Un calciatore morto, una comunità sotto shock e un mistero ancora fitto sulle cause del decesso. La notizia del ritrovamento senza vita del giovane attaccante nella sua abitazione ha scosso il calcio dilettantistico in provincia di Cuneo, mentre restano senza risposta le domande su cosa sia accaduto nelle ore precedenti alla tragedia.

Calciatore trovato morto a 27 anni, mistero sulle ultime ore: indagini in corso

Come riportato dal Corriere Adriatico, il mondo del calcio dilettantistico della provincia di Cuneo è stato colpito da una notizia tragica: Benjamin Zongo, attaccante del Movi Centallo, è stato trovato senza vita nella sua abitazione di Fossano nella giornata di venerdì 20 febbraio. Avrebbe compiuto 28 anni nel mese di luglio. Al momento non sono stati diffusi chiarimenti ufficiali sulle cause del decesso e restano sconosciute le circostanze che hanno portato alla sua morte.

Originario della Costa d’Avorio, Zongo aveva ripreso l’attività agonistica in questa stagione con la formazione giallonera dopo un periodo di pausa. In passato aveva indossato le maglie della Monregale in Prima Categoria e del Benarzole in Promozione. La sua carriera lo aveva portato anche in Francia, dove aveva giocato con il Racing Club de Paris nel campionato National 2, arricchendo il proprio percorso sportivo con un’esperienza internazionale.

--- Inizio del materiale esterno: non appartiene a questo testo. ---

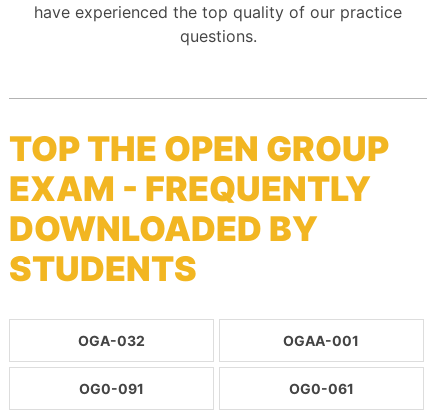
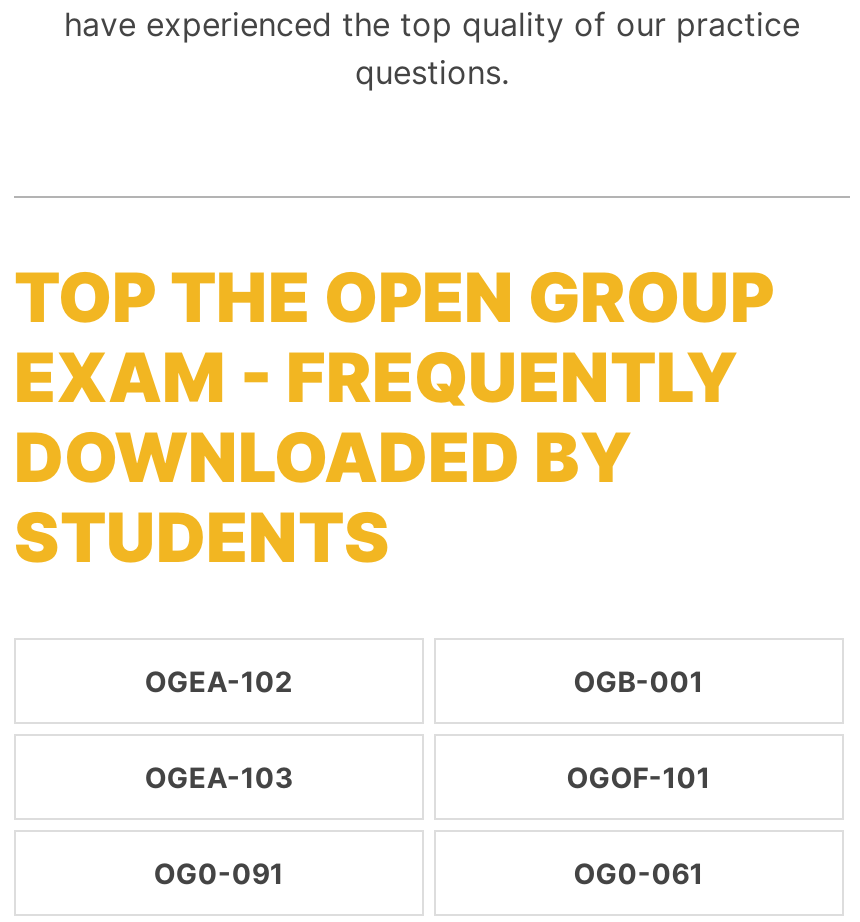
- OGA-032
- OGAA-001
+ OGEA-102
+ OGB-001
+ OGEA-103
+ OGOF-101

Calciatore trovato morto a 27 anni: il messaggio della società e il ricordo dei compagni

Profondo il cordoglio espresso dal club centallese, che ha affidato ai social un pensiero carico di commozione: “La società si stringe con profondo dolore alla famiglia e agli amici per la prematura scomparsa del nostro compagno Benjamin Zongo. Ben, come lo chiamavamo noi, era un ragazzo solare, sempre con il sorriso stampato sul volto e profondamente voluto bene da tutta la squadra. Ci mancherai Ben“. Parole che testimoniano l’affetto e la stima che circondavano il giovane calciatore all’interno dello spogliatoio e nella comunità sportiva locale.

La scomparsa di Zongo lascia un vuoto non solo tra i compagni di squadra, ma in tutto l’ambiente calcistico della Granda, che oggi si raccoglie nel silenzio e nel rispetto per ricordare un atleta descritto da chi lo conosceva come un ragazzo sempre positivo e benvoluto da tutti.